Direktur NISP, Hartati menyampaikan perseroan menyiapkan dana maksimal Rp1 miliar untuk buyback saham. Dana tersebut sudah termasuk komisi perantara pedagang efek serta biaya lain yang terkait.
“Seluruh dana berasal dari dana internal perseroan, bukan dari hasil penawaran umum maupun dari pinjaman atau utang dalam bentuk apa pun,” kata dia dalam keterangan resminya, Rabu (25/2/2026).
Jumlah saham yang akan dibeli kembali mencapai 0,002 persen dari total saham yang telah ditempatkan dan disetor penuh, atau sekitar 438.000 lembar saham.
Aksi korporasi ini dilakukan untuk memenuhi kewajiban pemberian remunerasi variabel atas kinerja tahun 2025, sekaligus menyesuaikan dengan ketentuan Otoritas Jasa Keuangan dalam POJK Nomor 45/POJK.03/2015.

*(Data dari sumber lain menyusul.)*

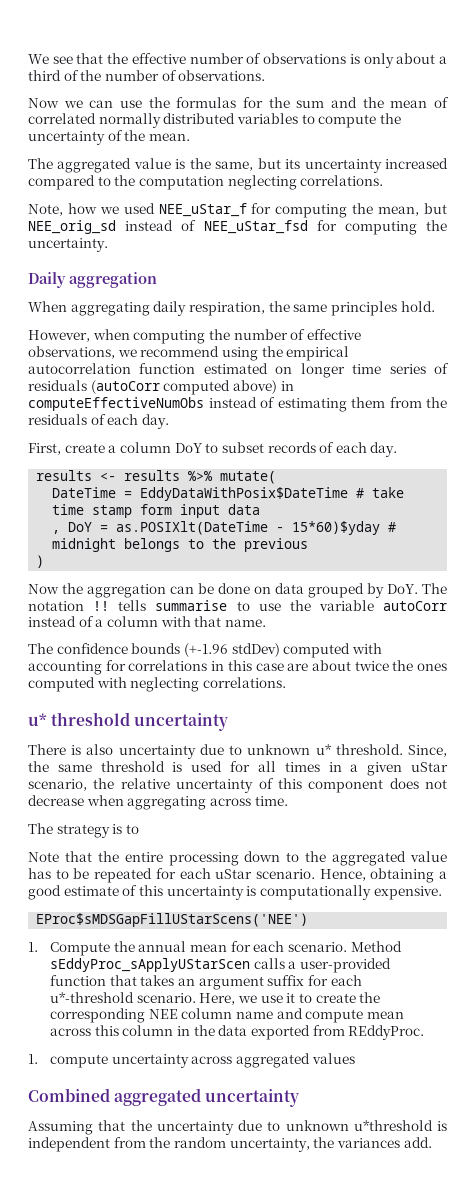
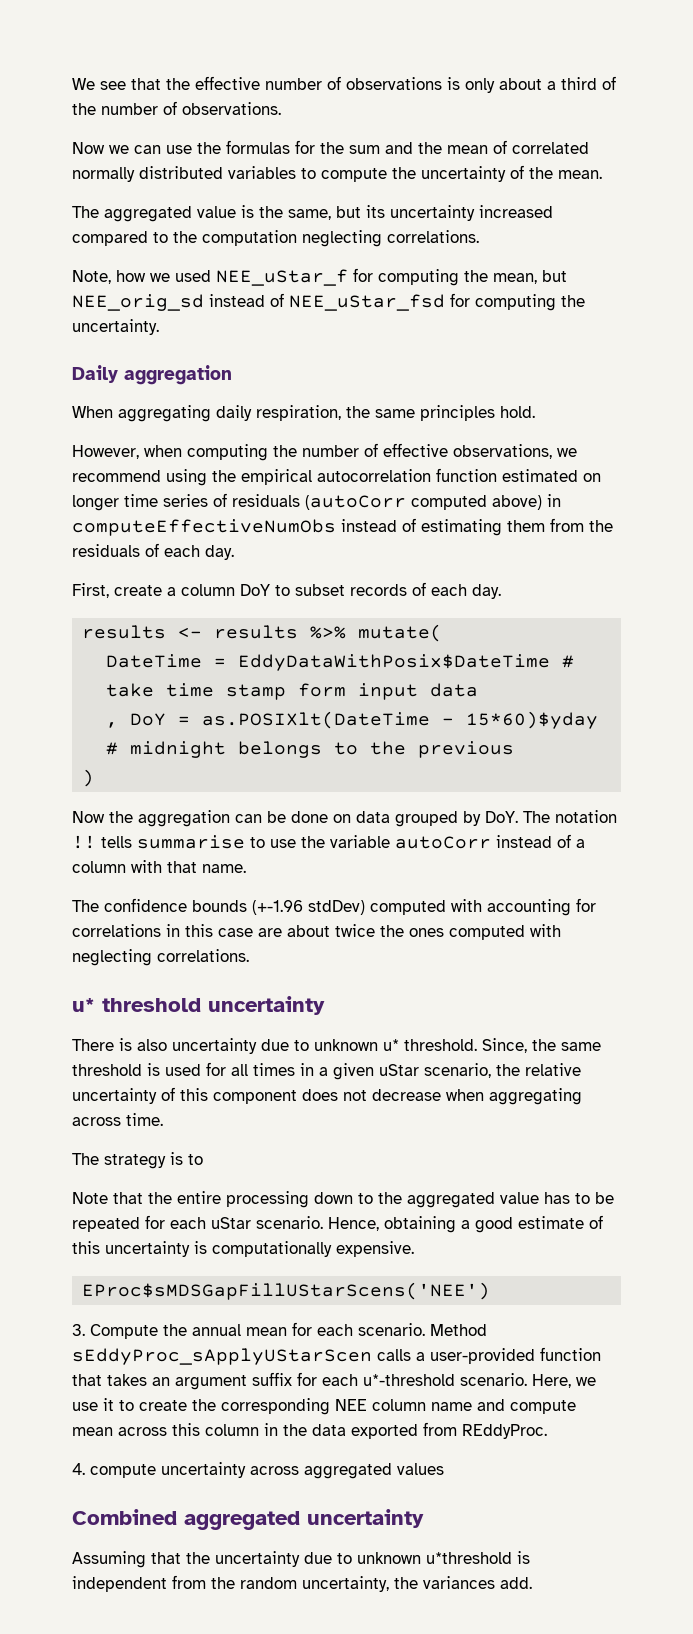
- 1. Compute the annual mean for each scenario.
+ 3. Compute the annual mean for each scenario.
- 1. compute uncertainty across aggregated values
+ 4. compute uncertainty across aggregated values

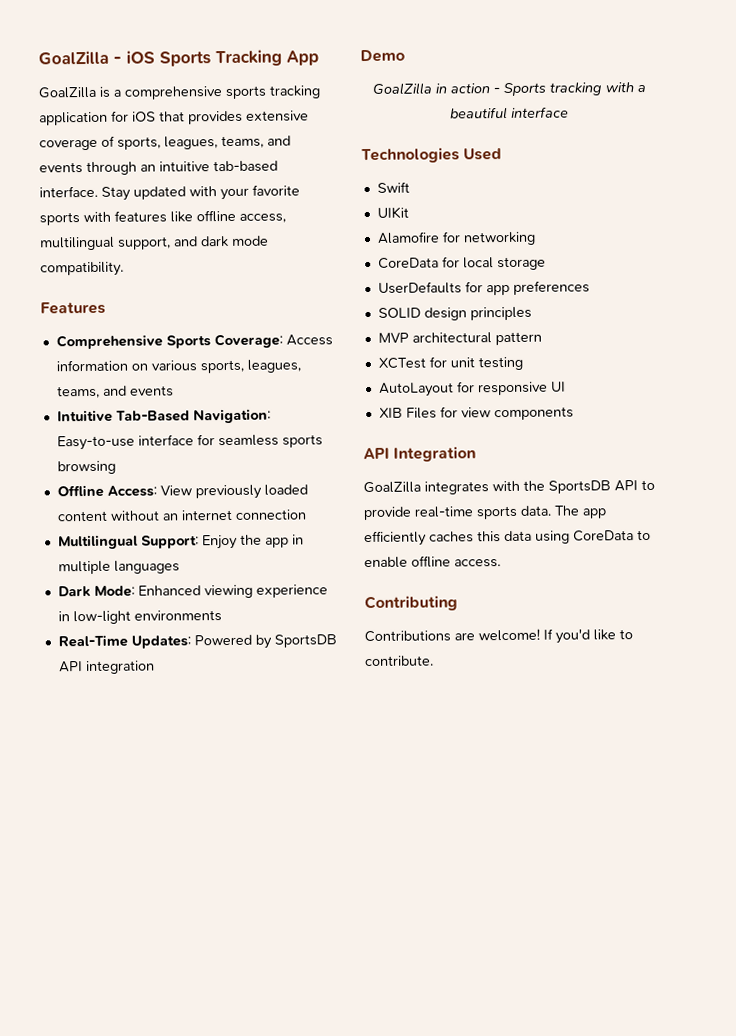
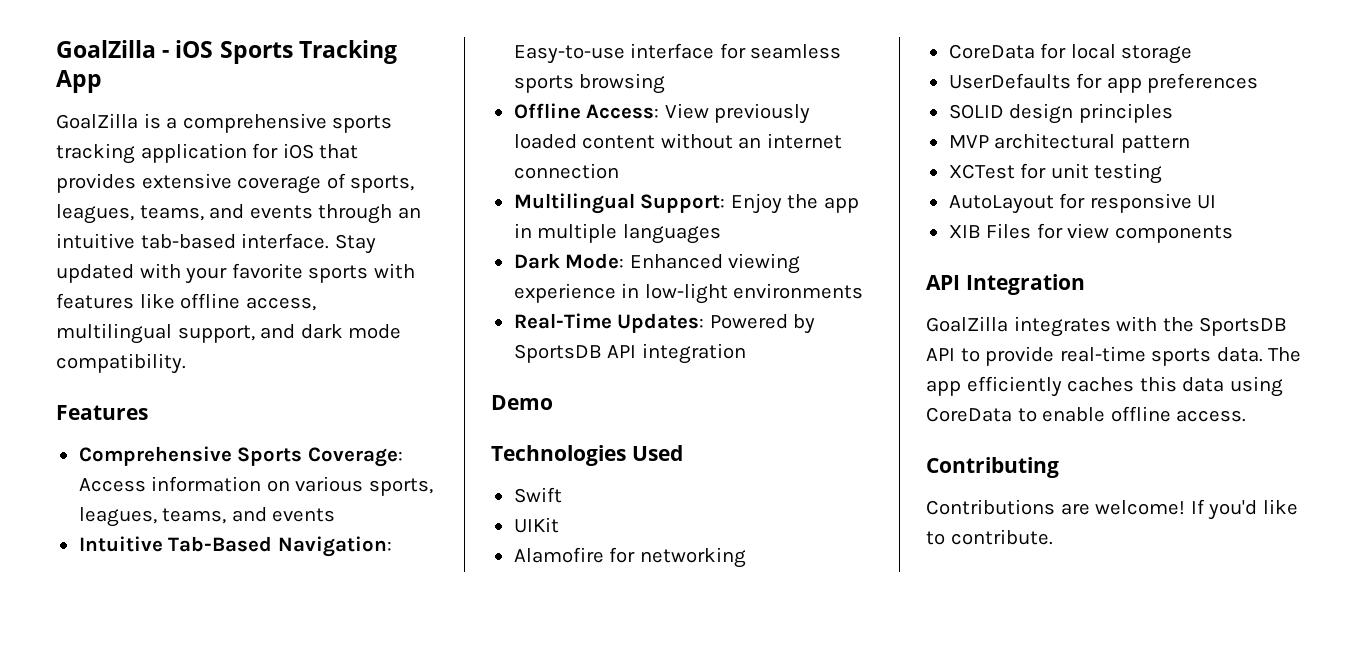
- GoalZilla in action - Sports tracking with a beautiful interface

Baca juga: Komisaris Utama Semen Baturaja Ajukan Pengunduran Diri
Dia menegaskan bahwa rencana buyback ini tidak akan berdampak negatif secara material terhadap kegiatan usaha perseroan. Hal tersebut karena NISP dinilai memiliki modal kerja dan arus kas yang memadai untuk membiayai transaksi tersebut tanpa mengganggu operasional bank.
Hartati menambahkan, pelaksanaan buyback saham direncanakan berlangsung paling lama 12 bulan, terhitung sejak tanggal persetujuan Rapat Umum Pemegang Saham Tahunan (RUPST) yang dijadwalkan pada 9 April 2026.